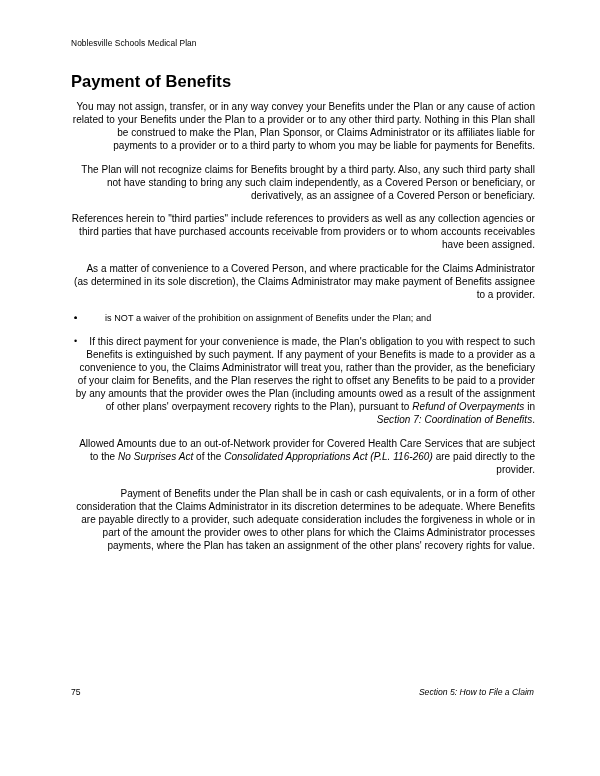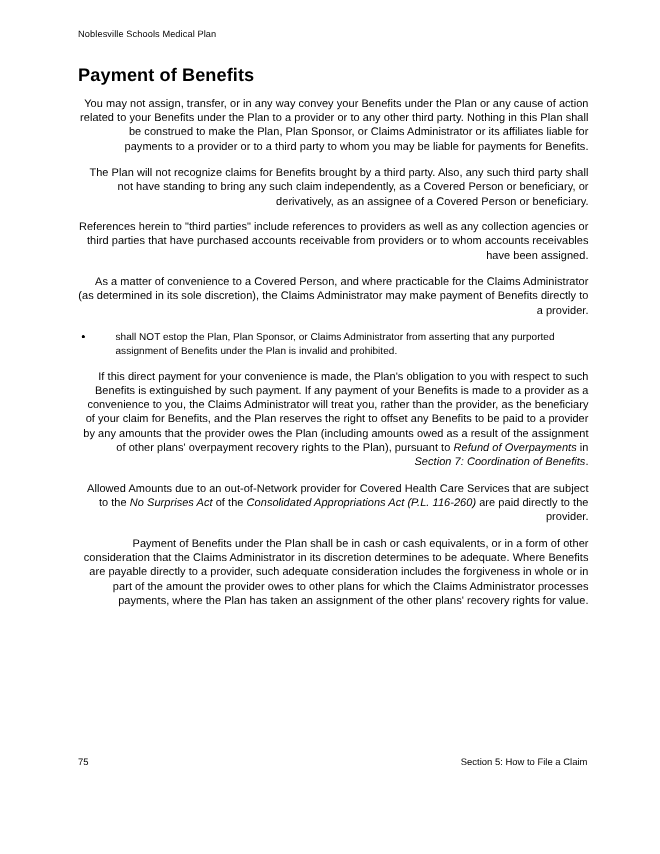--- a/index.html
+++ b/index.html
@@ -28,7 +28,7 @@
   .running-header {
     font-size: 8.4px;
     line-height: 11px;
-    padding-top: 26px;
+    padding-top: 38px;
     color: #000;
     letter-spacing: 0.01em;
   }

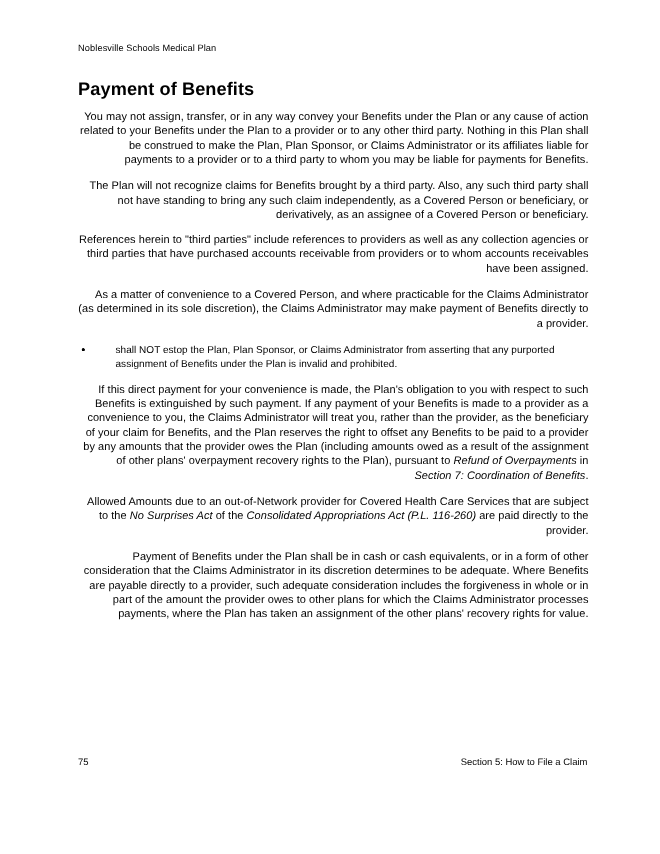--- a/index.html
+++ b/index.html
@@ -107,7 +107,7 @@
 
     <p class="body-para">References herein to "third parties" include references to providers as well as any collection agencies or third parties that have purchased accounts receivable from providers or to whom accounts receivables have been assigned.</p>
 
-    <p class="body-para">As a matter of convenience to a Covered Person, and where practicable for the Claims Administrator (as determined in its sole discretion), the Claims Administrator may make payment of Benefits directly to a provider.</p>
+    <p class="body-para">As a matter of convenience to a Covered Person, and where practicable for the Claims Administrator (as determined in its sole discretion), the Claims Administrator may make payment of Benefits assignee to a provider.</p>
 
 
     <ul class="bullets">

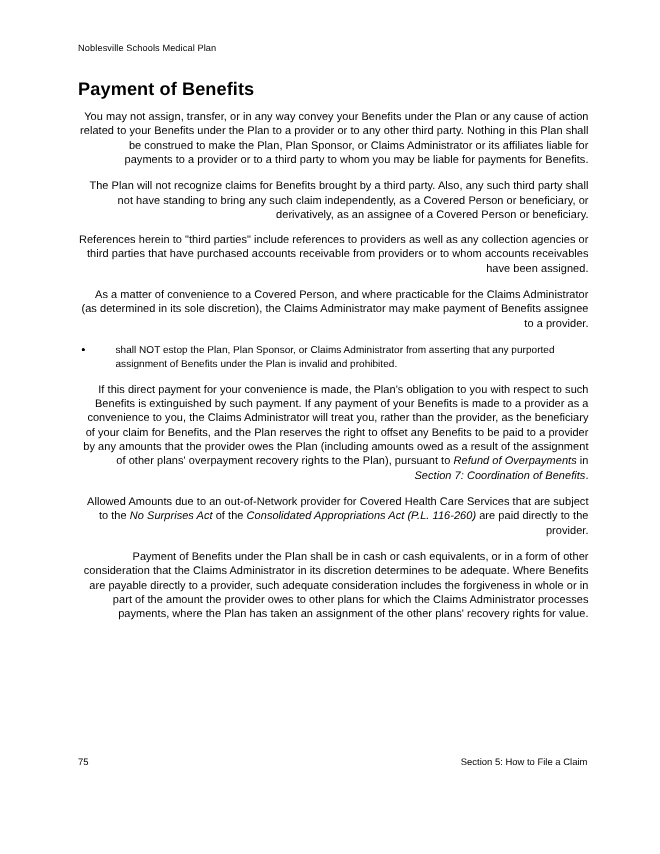--- a/index.html
+++ b/index.html
@@ -116,6 +116,7 @@
       </li>
       <li>
         <span class="bullet-dot">•</span>
+        <span>is NOT a waiver of the prohibition on assignment of Benefits under the Plan; and</span>
       </li>
       <li>
         <span class="bullet-dot">•</span>

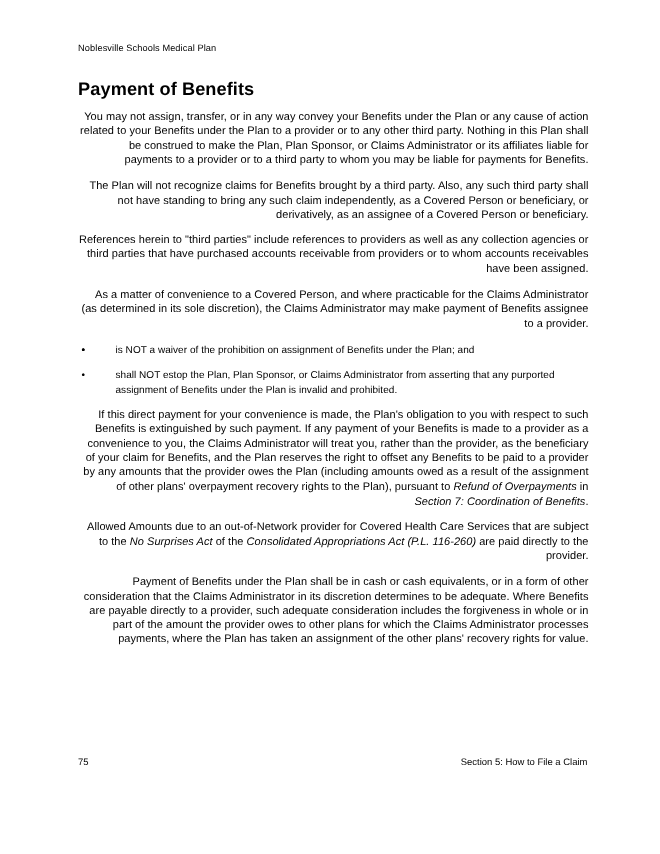--- a/index.html
+++ b/index.html
@@ -120,7 +120,6 @@
       </li>
       <li>
         <span class="bullet-dot">•</span>
-        <span>shall NOT estop the Plan, Plan Sponsor, or Claims Administrator from asserting that any purported assignment of Benefits under the Plan is invalid and prohibited.</span>
       </li>
     </ul>
 

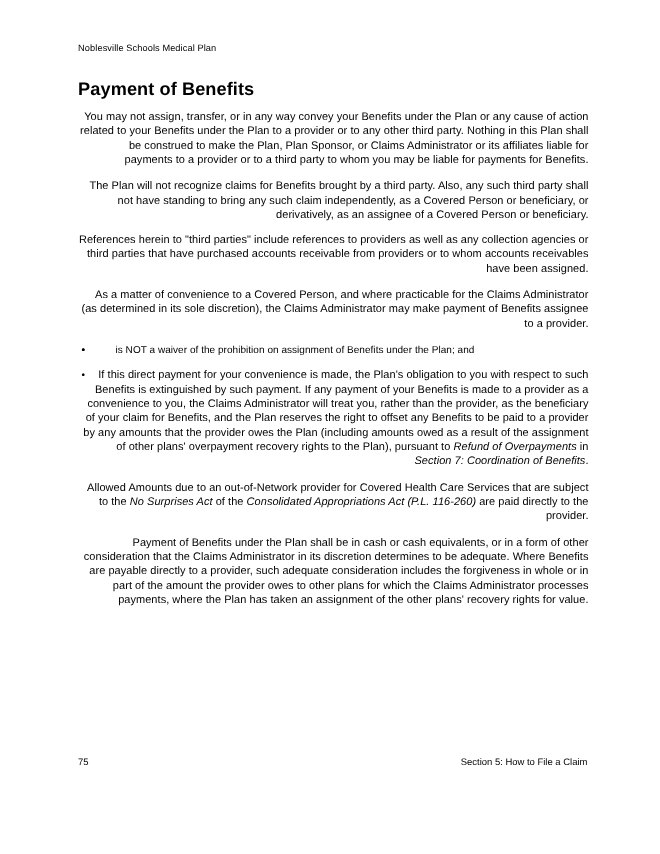--- a/index.html
+++ b/index.html
@@ -88,7 +88,7 @@
     line-height: 12px;
   }
   .footer .page-number { text-align: right; }
-  .footer .section-ref { text-align: center; }
+  .footer .section-ref { text-align: center; font-style: italic; }
 </style>
 </head>
 <body>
+ + + +
Here the job is to copy the stretch of records from the line containing "letter-spacing: 0.01em;" through the line containing "directly to a provider.</p>", word for word. Leave every picture out.

■ RESULT FOR THIS TASK ■
     letter-spacing: 0.01em;
   }

--- a/index.html
+++ b/index.html
@@ -107,7 +107,7 @@
 
     <p class="body-para">References herein to "third parties" include references to providers as well as any collection agencies or third parties that have purchased accounts receivable from providers or to whom accounts receivables have been assigned.</p>
 
-    <p class="body-para">As a matter of convenience to a Covered Person, and where practicable for the Claims Administrator (as determined in its sole discretion), the Claims Administrator may make payment of Benefits directly to a provider.</p>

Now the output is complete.